# WHAT IS EXPECTED
Search the listing below, and show each line that includes the word "upstream".

DATA SECTION Block Start

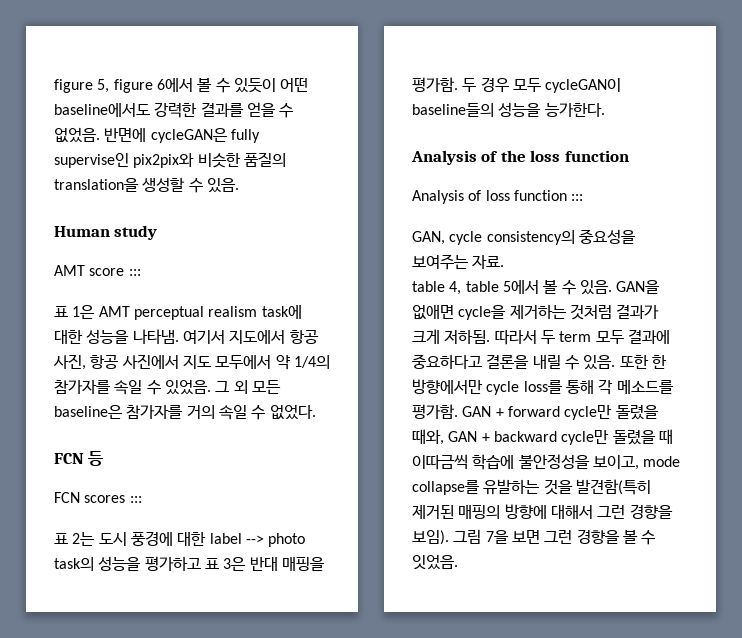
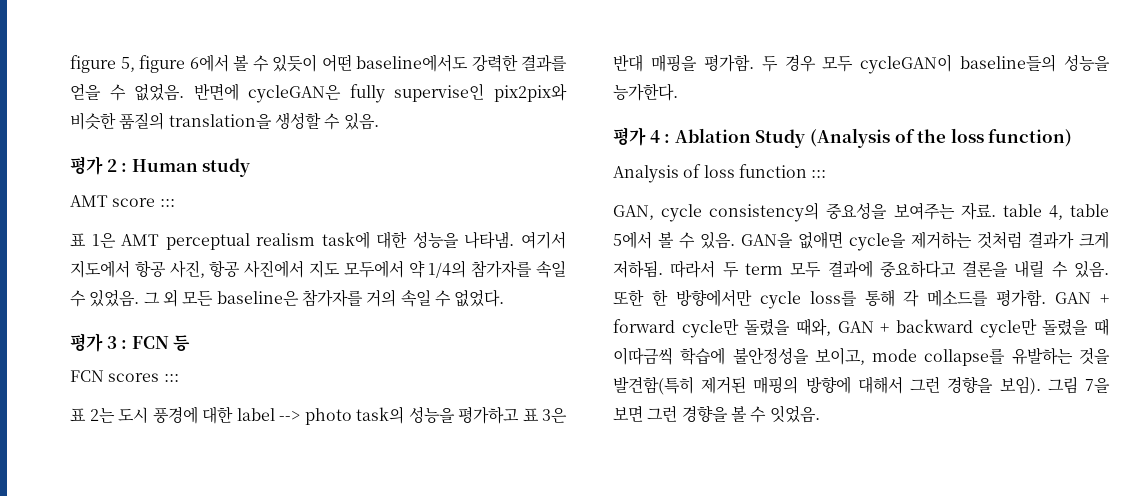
- Human study
+ 평가 2 : Human study
- FCN 등
+ 평가 3 : FCN 등
- Analysis of the loss function
+ 평가 4 : Ablation Study (Analysis of the loss function)
- GAN, cycle consistency의 중요성을 보여주는 자료.
- table 4, table 5에서 볼 수 있음.
+ GAN, cycle consistency의 중요성을 보여주는 자료. table 4, table 5에서 볼 수 있음.

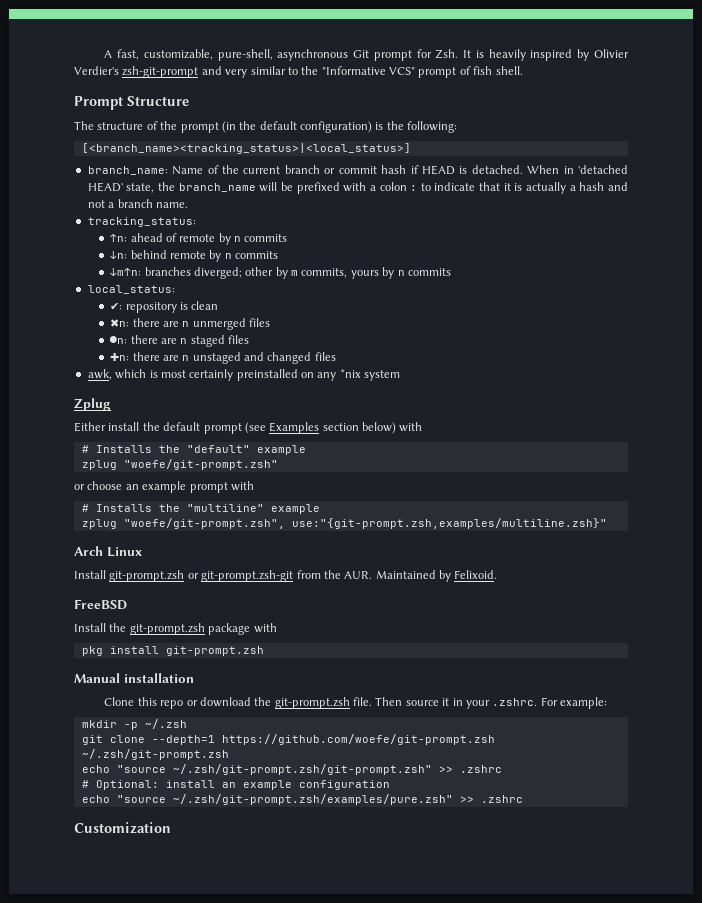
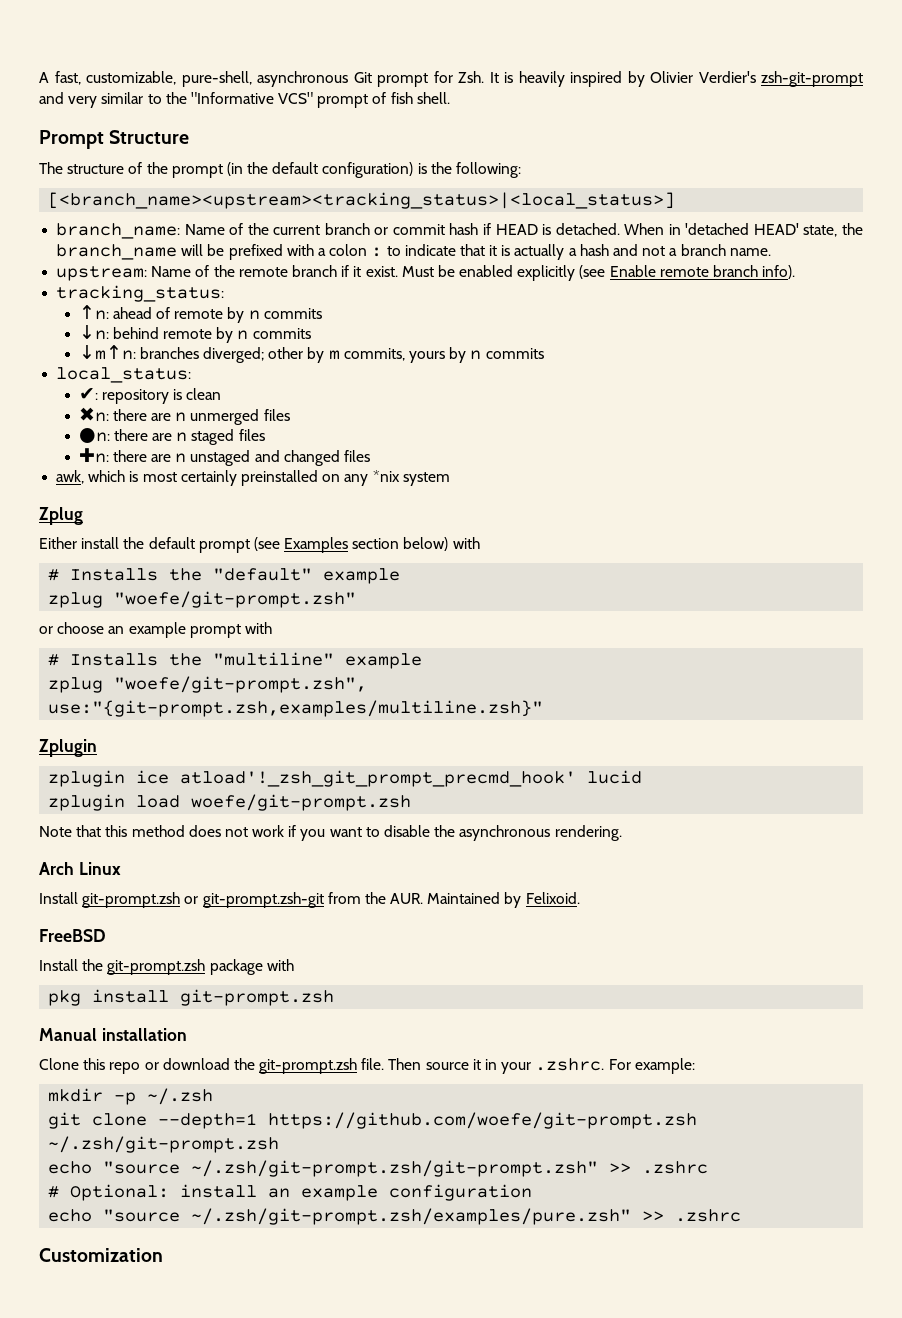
- [<branch_name><tracking_status>|<local_status>]
+ [<branch_name><upstream><tracking_status>|<local_status>]
+ upstream: Name of the remote branch if it exist. Must be enabled explicitly (see Enable remote branch info).
+ Zplugin
+ zplugin ice atload'!_zsh_git_prompt_precmd_hook' lucid
+ zplugin load woefe/git-prompt.zsh
+ Note that this method does not work if you want to disable the asynchronous rendering.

DATA SECTION Block End

# ANSWER TO THIS PROBLEM
+ [<branch_name><upstream><tracking_status>|<local_status>]
+ upstream: Name of the remote branch if it exist. Must be enabled explicitly (see Enable remote branch info).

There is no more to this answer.